Essa foto representa minha alegria restaurada! E essa felicidade não tem nada a ver com as cachaças!
Quando estava no final do meu relacionamento ficava pensando como seria minha vida depois do fim. Como que eu ficaria, como reagiria ao ver meu ex com outra pessoa. Confesso que essa foi uma grande parte do meu sofrimento, e também dos argumentos que usava comigo mesma para adiar o rompimento definitivo. Eu sabia que esse passo teria que ser dado por mim, pois no meu entender o outro já tinha deixado claro que não queria mais. Mas eu tinha esperança de que "acordasse" e mudasse de atitude, que voltasse ao que era no início, sei lá, esperança de que tudo ficasse harmonioso e feliz como no início. Não deu! Também acontecia de eu sentir uma certa responsabilidade sobre como ele ficaria.
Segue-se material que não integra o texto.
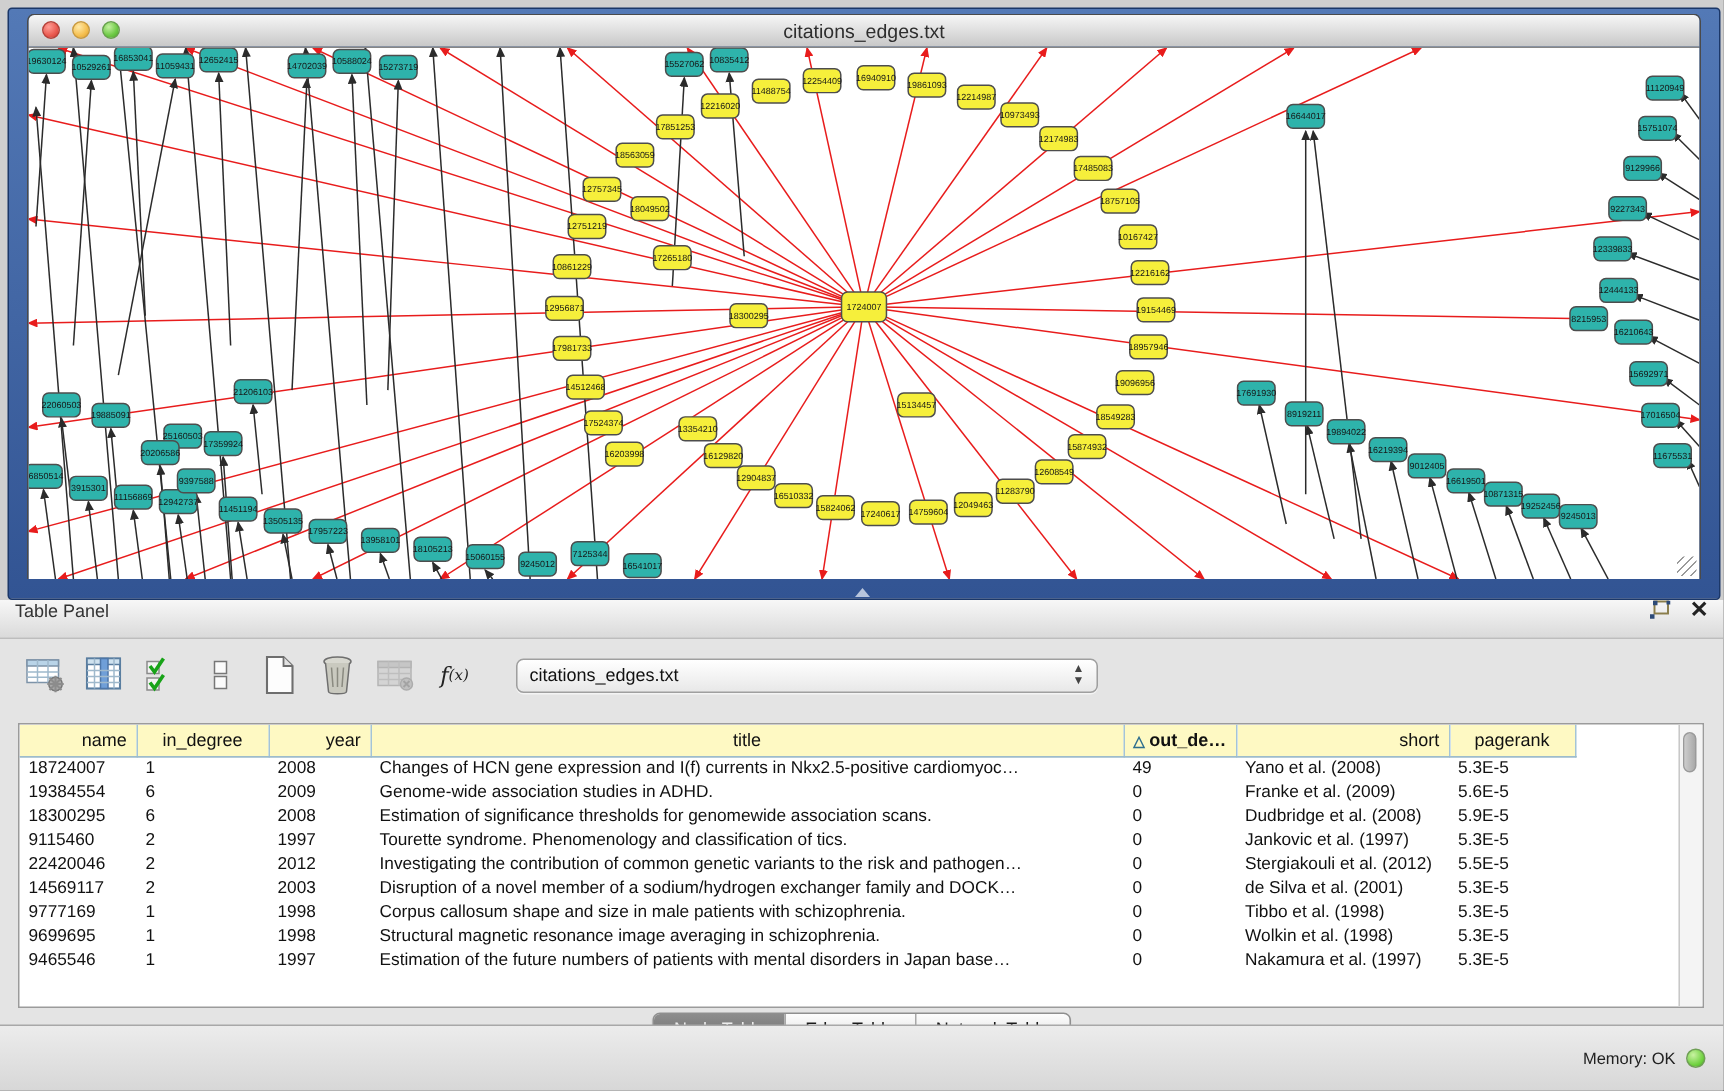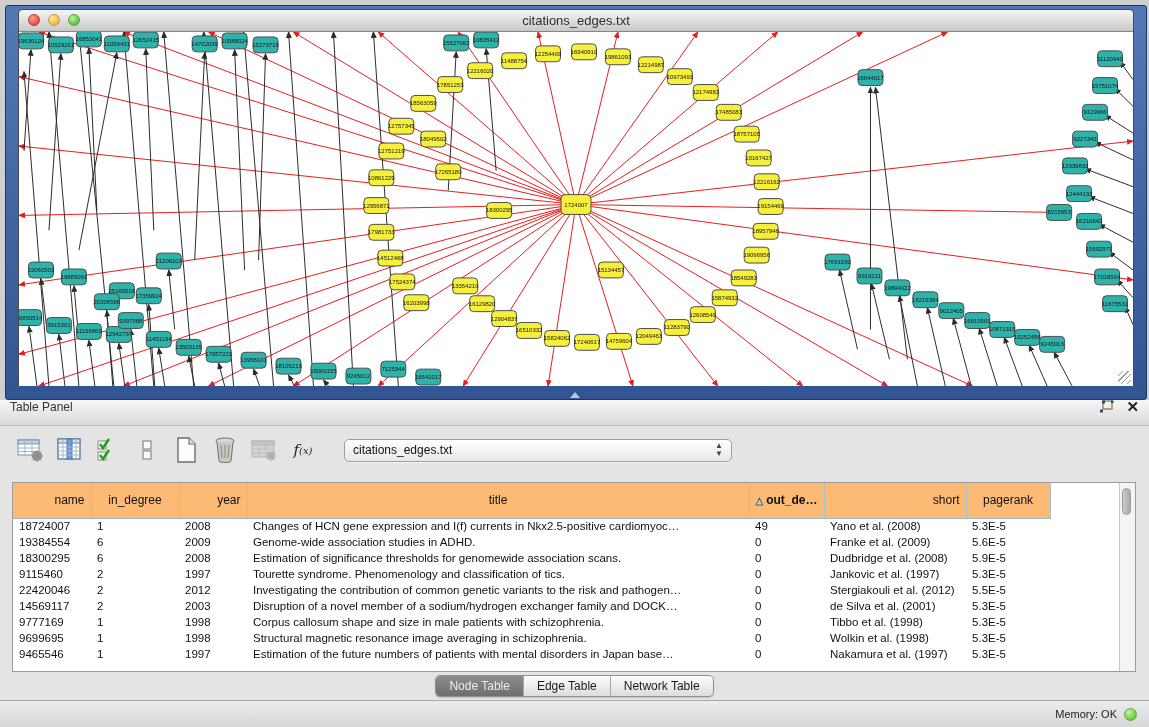--- a/index.html
+++ b/index.html
@@ -45,7 +45,7 @@
   .table-wrap{position:absolute;left:12px;right:13px;top:82px;bottom:28px;background:#fff;
     border:1px solid #9b9b9b;overflow:hidden;display:flex;}
   table.grid{border-collapse:collapse;table-layout:fixed;font-size:11.5px;color:#111;align-self:flex-start;}
-  table.grid th{height:35px;background:#fdba74;border-right:1px solid #a4c4d6;border-bottom:1px solid #9dbccb;
+  table.grid th{height:21px;background:#fef9c3;border-right:1px solid #a4c4d6;border-bottom:1px solid #9dbccb;
     font-weight:normal;font-size:12px;padding:0 6px;overflow:hidden;white-space:nowrap;box-sizing:border-box;}
   table.grid td{height:16px;padding:0 6px;white-space:nowrap;overflow:hidden;box-sizing:border-box;}
   .sort-tri{color:#2e6e8e;font-size:10px;margin-right:3px;}

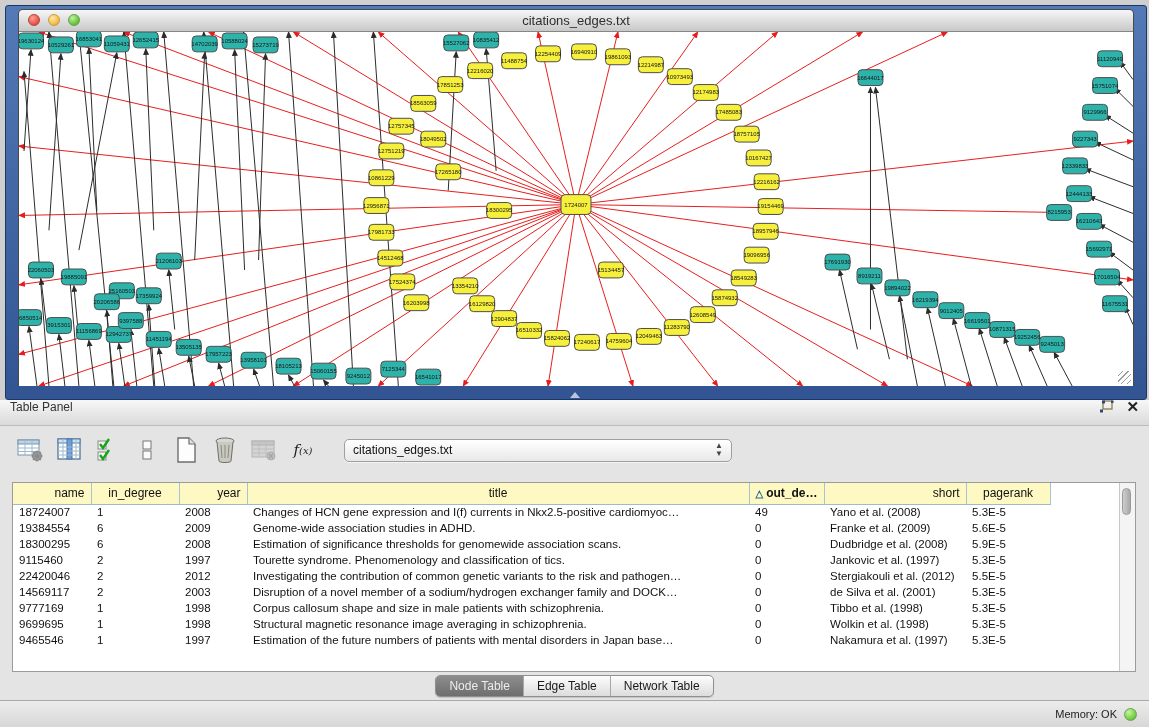--- a/index.html
+++ b/index.html
@@ -59,7 +59,7 @@
   .seg span:first-child{border-left:none;}
   .seg span.sel{background:linear-gradient(#8d8d8d,#6e6e6e);color:#ededed;border-left:none;}
   
-  .status-bar{position:absolute;left:0;right:0;bottom:0;height:27px;
+  .status-bar{position:absolute;left:0;right:0;bottom:0;height:44px;
     background:linear-gradient(#ececec,#d7d7d7);border-top:1px solid #a8a8a8;
     display:flex;justify-content:flex-end;align-items:center;gap:7px;padding-right:12px;
     font-size:11px;color:#222;box-sizing:border-box;}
O lado bom de ter epílogo na vida é que todas as arestas mal aparadas do relacionamento, as quais não conseguimos acertar porque a dor era muito grande, já foram corrigidas enquanto o epílogo estava sendo escrito! E realmente conseguimos transformar um amor/relacionamento morto em amizade. Falamos sobre todas as mágoas e questões não resolvidas! Colocamos pra fora aquele entulho que só nos fazia mal e não permitia que a alegria fluísse.
Foram conversas bem difíceis! Tocar pontos tão delicados, questões que não queríamos admitir nem pra  nós mesmos. Mas sabíamos que para realmente fechar o ciclo só quando tudo fosse encarado de frente, quando tomássemos consciência e admitíssemos nossas falhas em voz alta, ou texto no zap. hahaha Estas conversas tiraram o peso que sentia em meus ombros. E aquela coisa que me fazia sentir responsável por ele deu lugar a uma grande alegria por vê-lo superar traumas e medos. Não foi nada fácil exorcizar estes demônios! Ao mesmo tempo que sofri e chorei junto com ele, senti que era importante que aquelas coisas me fossem confidenciadas. Eu era parte daquele momento que deveria ser superado, assim como ele foi parte dos meus momentos de superação. Agora sinto-me muito mais feliz por ver que ele se reergueu e que nosso final de relacionamento foi realmente um fechamento de ciclo em que aprendemos coisas de que necessitávamos. Essas conversas me ajudaram, pois eu não queria que as coisas simplesmente fossem guardadas sem necessidade. Agora podemos seguir adiante, cada um no seu epílogo particular, com marcas de aprendizados, mas sem rancores.